Streeter is piecing together the steps for Hindenburg. Since he will have an income from his work at Dig Deep, he’s on the road to being able to get get his own place eventually.

But for now, Hindenburg will be staying at a place called Crossroads. It's a temporary shelter in East Oakland that also helps people get medical treatment, housing, and jobs. Streeter arranged for Hindenburg to stay there before picking him up from the jail. The handoff is quick, and Streeter and I are back on the road.

Successes and failures

While Streeter drives me back to BART, he rattles off stories of former and current clients who have had varying degrees of success. One woman he worked with got kicked out of her first shelter before getting on her feet.

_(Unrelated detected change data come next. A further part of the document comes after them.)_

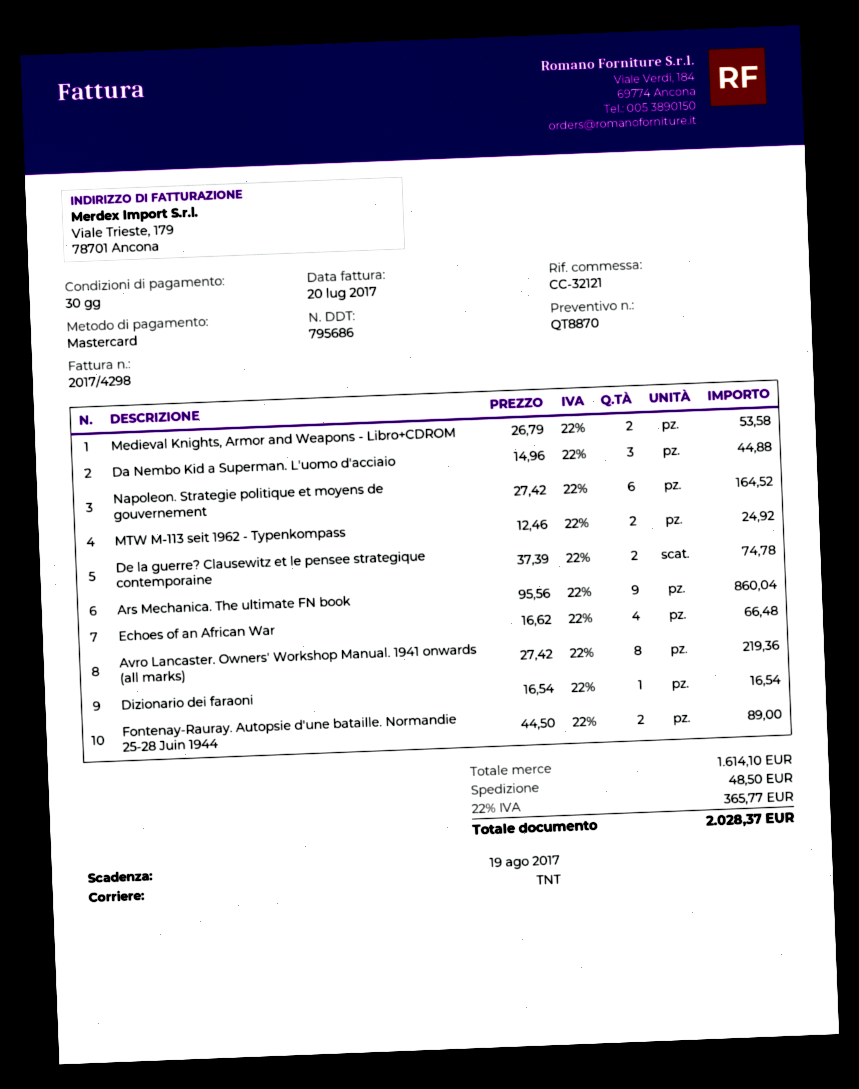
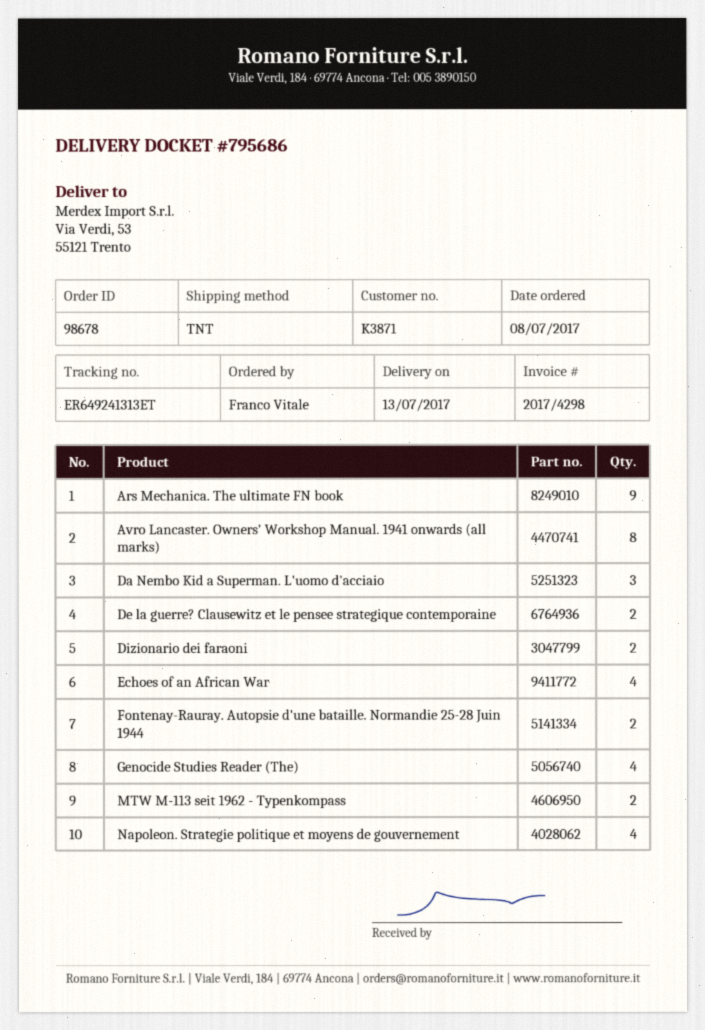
Medieval Knights, Armor and Weapons - Libro+CDROM: 2 -> none
Napoleon. Strategie politique et moyens de gouvernement: 6 -> 4
Dizionario dei faraoni: 1 -> 2
Genocide Studies Reader (The): none -> 4

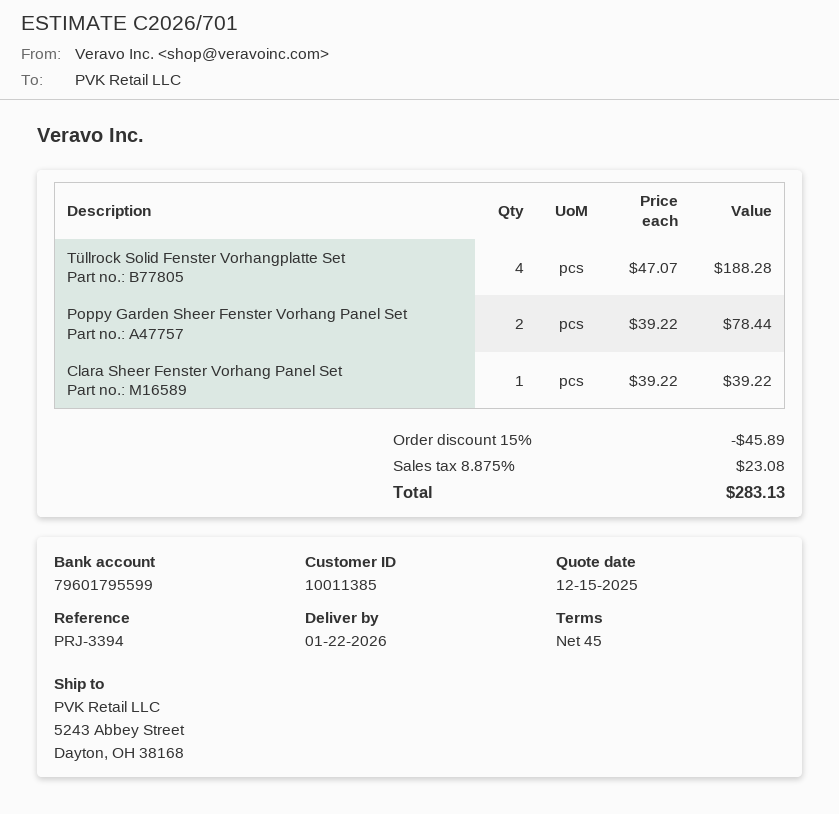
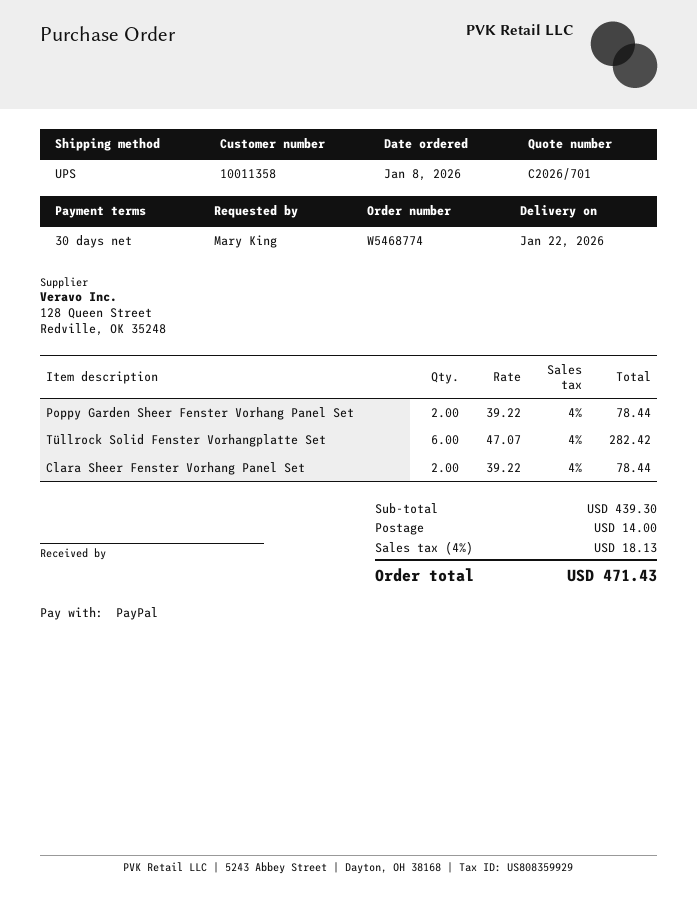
payment terms: 45 days -> 30 days
customer number: 10011385 -> 10011358
Tüllrock Solid Fenster Vorhangplatte Set: 4 x 47.07 = 188.28 -> 6 x 47.07 = 282.42
Clara Sheer Fenster Vorhang Panel Set: 1 x 39.22 = 39.22 -> 2 x 39.22 = 78.44
discount: 15% = 45.89 -> none
shipping: none -> 14.00
tax: 8.875% = 23.08 -> 4% = 18.13
total: 283.13 -> 471.43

“She’s back with her husband, she graduated from a two-year college, they’re ready to buy a house,” Streeter says. “I also worked with her husband. He was a career criminal.”

But, it turns out Hindenburg is not one of those successes, at least not yet. Three days after we drop him off, he leaves Crossroads and doesn't come back.

“But you know the door is always open,” Streeter says, optimistically. “If you want to live. Come on, you can do it. We can help you.”

Operation My Hometown is just three years old. Streeter tells me that of the 150 people they’ve served so far, about a quarter have accomplished the goals they established at the beginning.

The rest follow a path more like Hindenburg. That doesn’t mean they end up back in jail, but they lose track of what they set out to do and stop working with Streeter.

These men and women have spent years cycling in and out of jail with little or no support in between. The process of remedying that will likely take longer than an afternoon, but it’s where Alameda County is starting right now.